Content starts
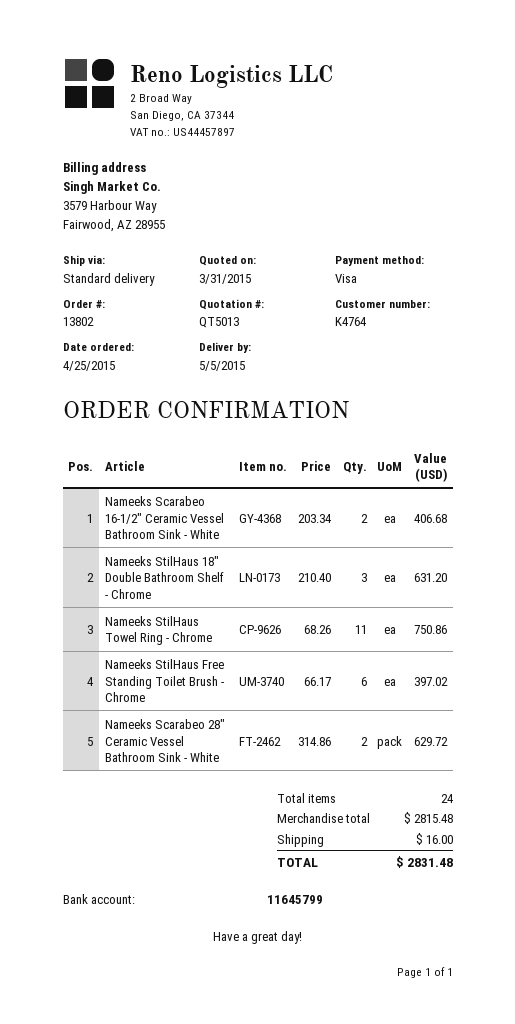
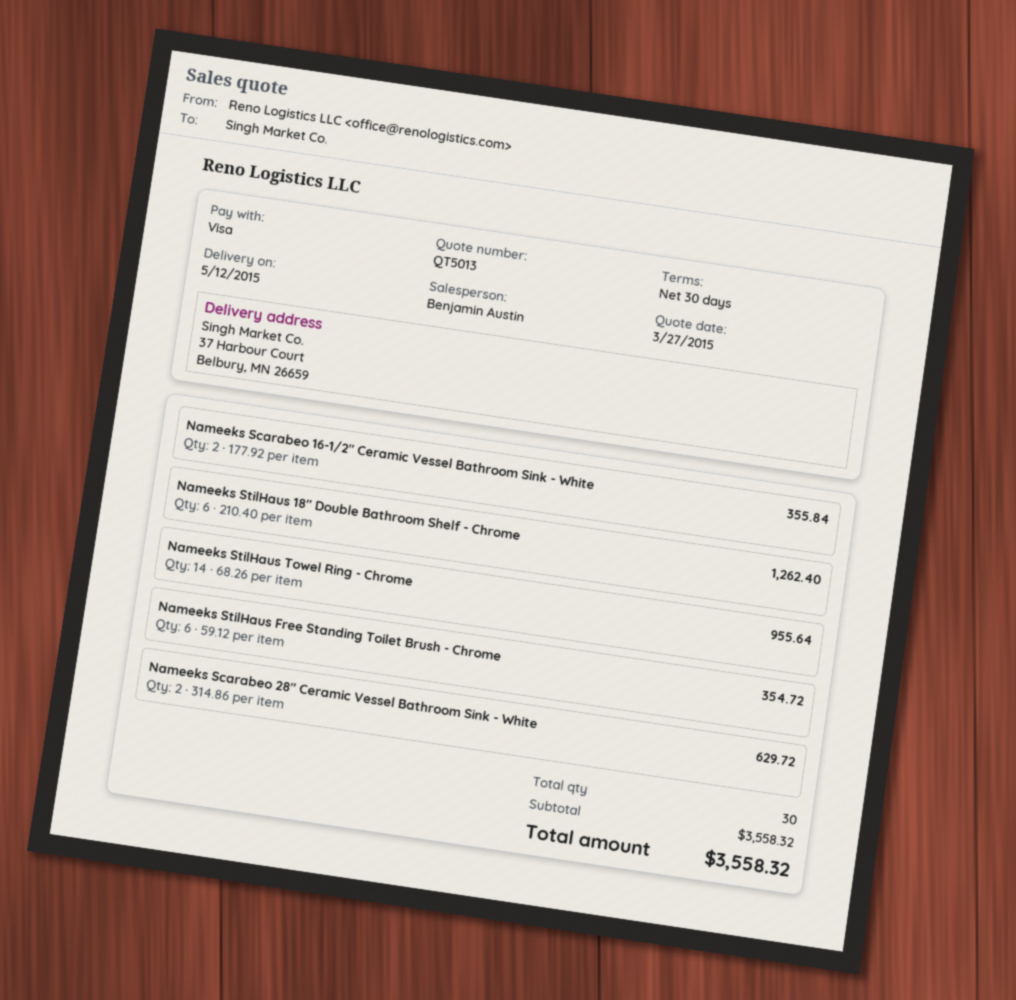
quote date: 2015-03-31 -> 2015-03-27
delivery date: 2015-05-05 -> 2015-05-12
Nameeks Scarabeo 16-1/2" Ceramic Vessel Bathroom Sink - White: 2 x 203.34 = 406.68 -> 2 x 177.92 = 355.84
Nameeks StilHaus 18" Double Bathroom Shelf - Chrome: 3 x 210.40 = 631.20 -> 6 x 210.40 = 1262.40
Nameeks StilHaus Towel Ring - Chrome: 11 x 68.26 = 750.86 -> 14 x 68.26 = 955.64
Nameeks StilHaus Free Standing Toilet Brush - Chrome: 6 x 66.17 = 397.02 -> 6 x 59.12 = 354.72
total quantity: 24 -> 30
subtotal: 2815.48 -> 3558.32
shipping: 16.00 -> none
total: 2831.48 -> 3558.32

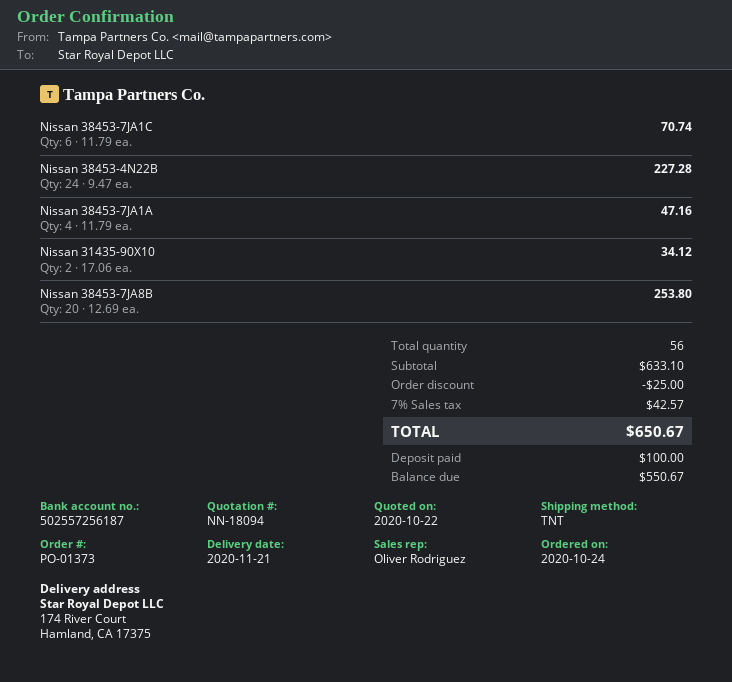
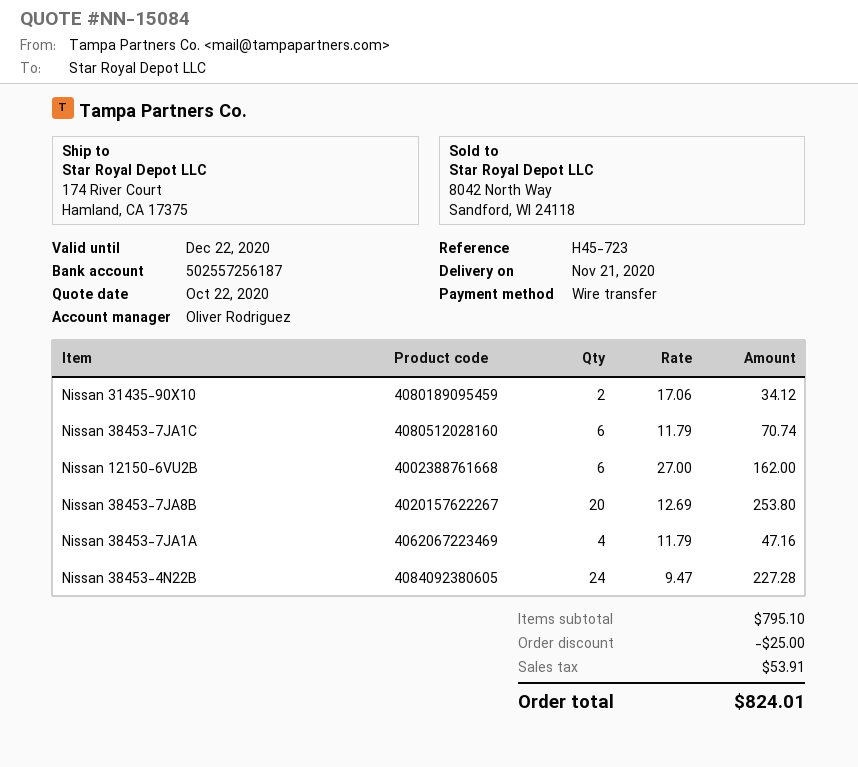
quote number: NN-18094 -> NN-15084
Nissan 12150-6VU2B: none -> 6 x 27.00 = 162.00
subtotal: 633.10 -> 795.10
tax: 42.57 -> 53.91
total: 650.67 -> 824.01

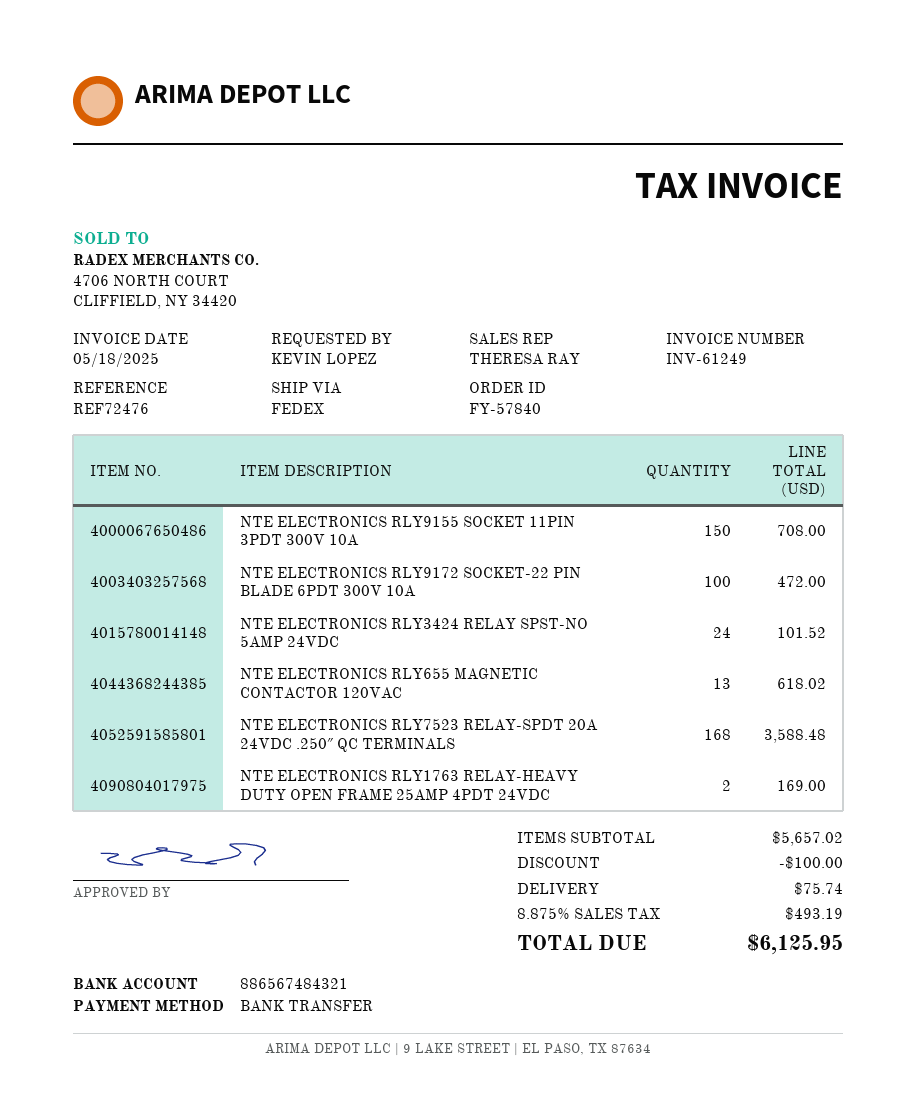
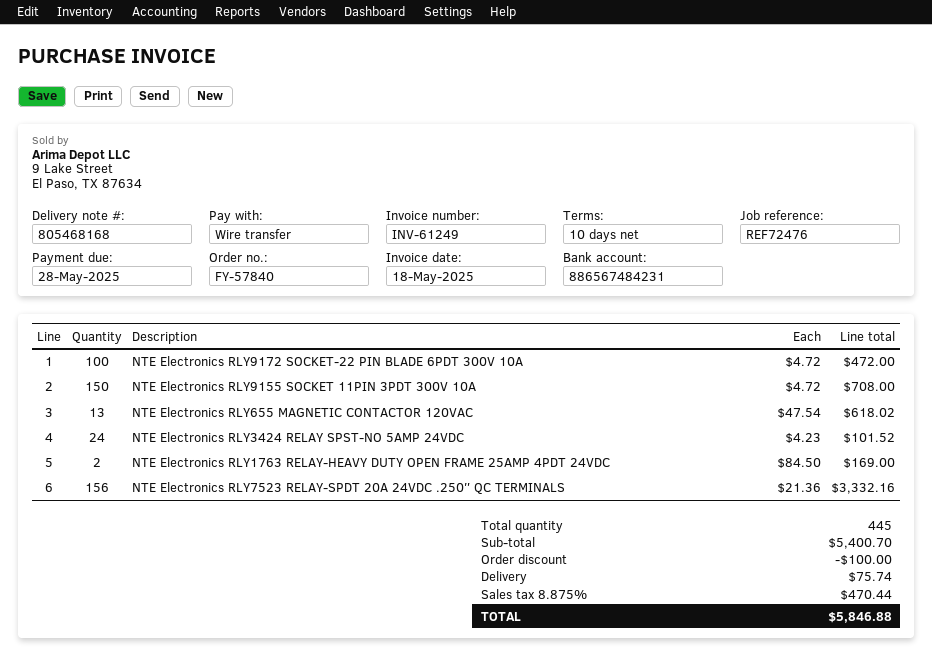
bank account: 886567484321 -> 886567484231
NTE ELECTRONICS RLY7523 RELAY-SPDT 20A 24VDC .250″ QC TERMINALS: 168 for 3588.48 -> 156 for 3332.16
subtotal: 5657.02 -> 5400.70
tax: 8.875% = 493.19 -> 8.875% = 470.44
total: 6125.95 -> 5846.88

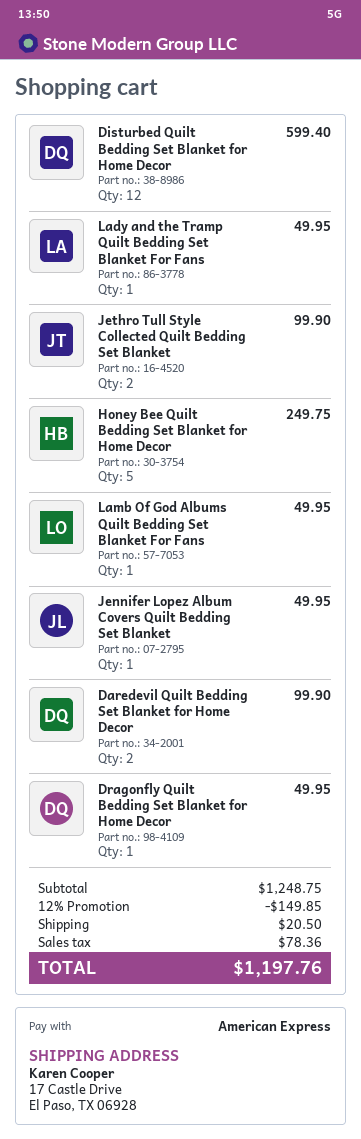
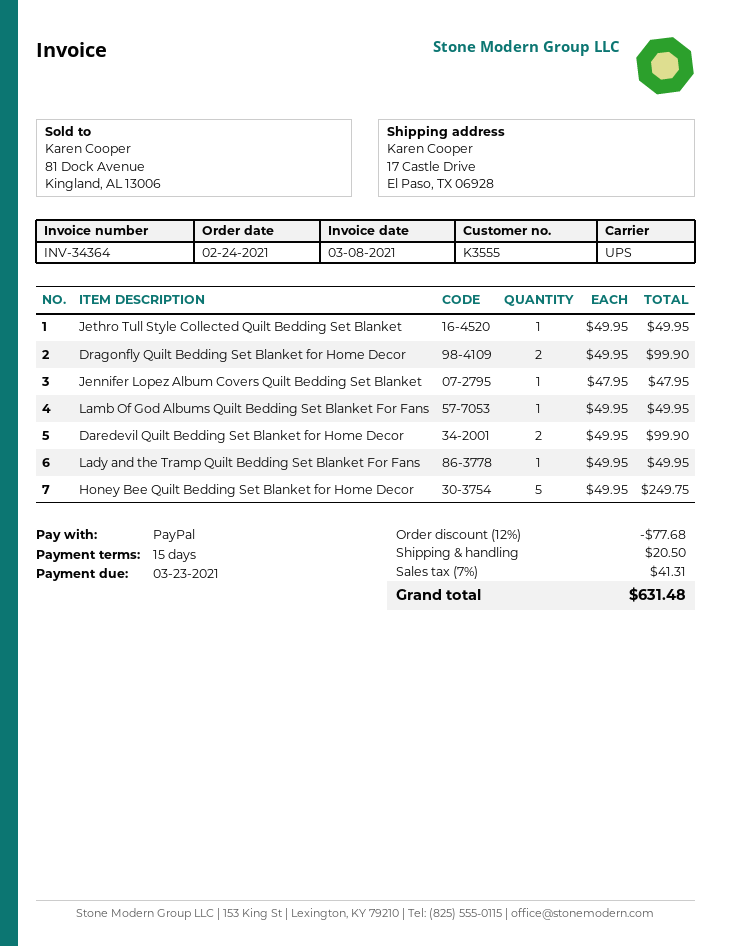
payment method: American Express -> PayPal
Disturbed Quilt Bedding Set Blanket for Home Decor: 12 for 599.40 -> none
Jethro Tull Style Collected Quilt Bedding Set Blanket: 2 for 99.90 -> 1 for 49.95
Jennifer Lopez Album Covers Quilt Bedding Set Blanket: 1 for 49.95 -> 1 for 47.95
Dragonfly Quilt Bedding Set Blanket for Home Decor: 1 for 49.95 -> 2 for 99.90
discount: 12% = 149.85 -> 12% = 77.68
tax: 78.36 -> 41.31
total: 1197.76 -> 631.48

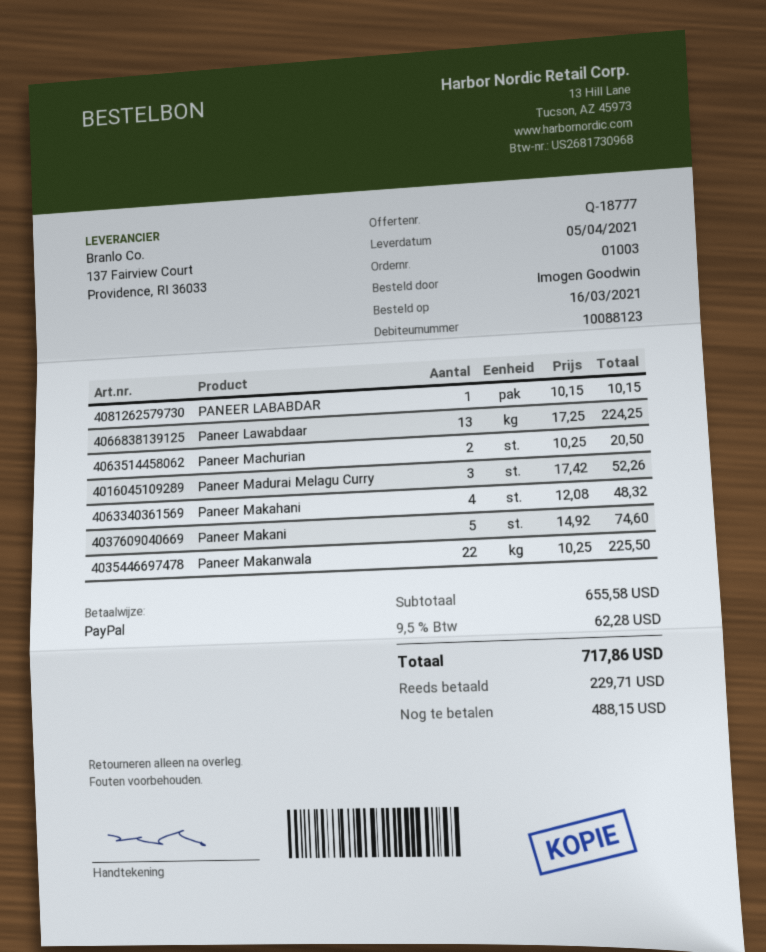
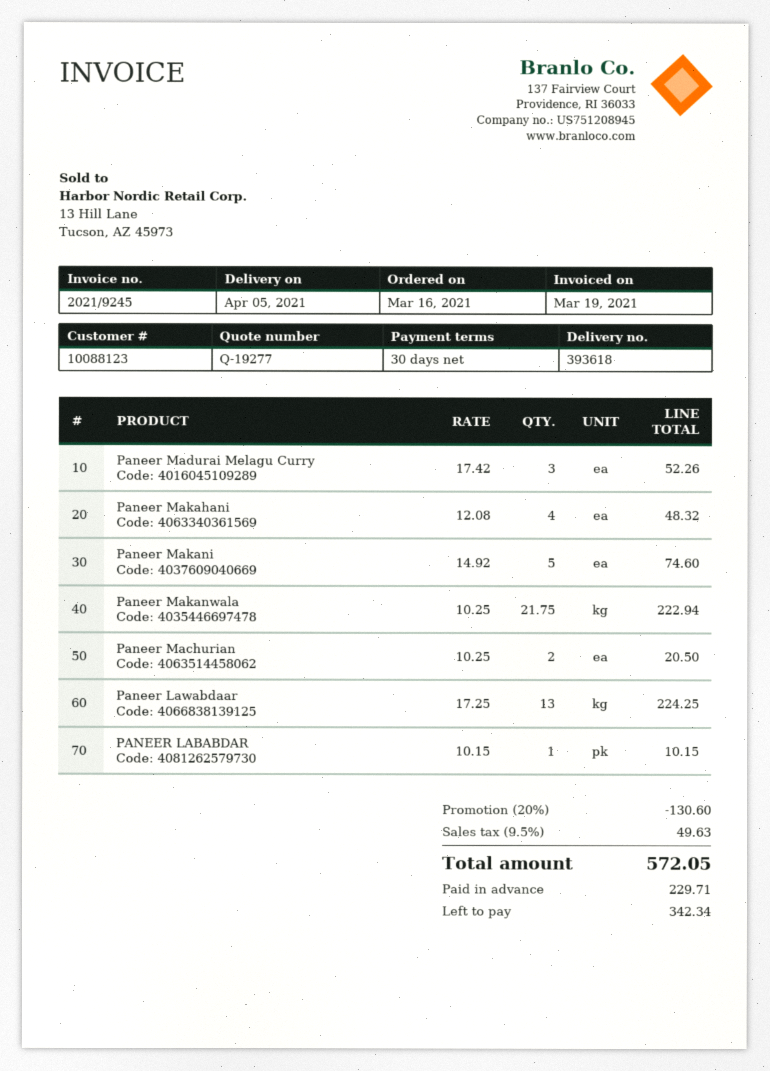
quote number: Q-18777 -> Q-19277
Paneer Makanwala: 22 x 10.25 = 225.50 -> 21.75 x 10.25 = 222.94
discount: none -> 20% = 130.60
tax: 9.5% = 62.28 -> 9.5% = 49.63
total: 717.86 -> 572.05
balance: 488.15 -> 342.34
Content ends
* What you are asked to do *
Print the entries above word for word, without pictures.

* Task answer *
quote date: 2015-03-31 -> 2015-03-27
delivery date: 2015-05-05 -> 2015-05-12
Nameeks Scarabeo 16-1/2" Ceramic Vessel Bathroom Sink - White: 2 x 203.34 = 406.68 -> 2 x 177.92 = 355.84
Nameeks StilHaus 18" Double Bathroom Shelf - Chrome: 3 x 210.40 = 631.20 -> 6 x 210.40 = 1262.40
Nameeks StilHaus Towel Ring - Chrome: 11 x 68.26 = 750.86 -> 14 x 68.26 = 955.64
Nameeks StilHaus Free Standing Toilet Brush - Chrome: 6 x 66.17 = 397.02 -> 6 x 59.12 = 354.72
total quantity: 24 -> 30
subtotal: 2815.48 -> 3558.32
shipping: 16.00 -> none
total: 2831.48 -> 3558.32

quote number: NN-18094 -> NN-15084
Nissan 12150-6VU2B: none -> 6 x 27.00 = 162.00
subtotal: 633.10 -> 795.10
tax: 42.57 -> 53.91
total: 650.67 -> 824.01

bank account: 886567484321 -> 886567484231
NTE ELECTRONICS RLY7523 RELAY-SPDT 20A 24VDC .250″ QC TERMINALS: 168 for 3588.48 -> 156 for 3332.16
subtotal: 5657.02 -> 5400.70
tax: 8.875% = 493.19 -> 8.875% = 470.44
total: 6125.95 -> 5846.88

payment method: American Express -> PayPal
Disturbed Quilt Bedding Set Blanket for Home Decor: 12 for 599.40 -> none
Jethro Tull Style Collected Quilt Bedding Set Blanket: 2 for 99.90 -> 1 for 49.95
Jennifer Lopez Album Covers Quilt Bedding Set Blanket: 1 for 49.95 -> 1 for 47.95
Dragonfly Quilt Bedding Set Blanket for Home Decor: 1 for 49.95 -> 2 for 99.90
discount: 12% = 149.85 -> 12% = 77.68
tax: 78.36 -> 41.31
total: 1197.76 -> 631.48

quote number: Q-18777 -> Q-19277
Paneer Makanwala: 22 x 10.25 = 225.50 -> 21.75 x 10.25 = 222.94
discount: none -> 20% = 130.60
tax: 9.5% = 62.28 -> 9.5% = 49.63
total: 717.86 -> 572.05
balance: 488.15 -> 342.34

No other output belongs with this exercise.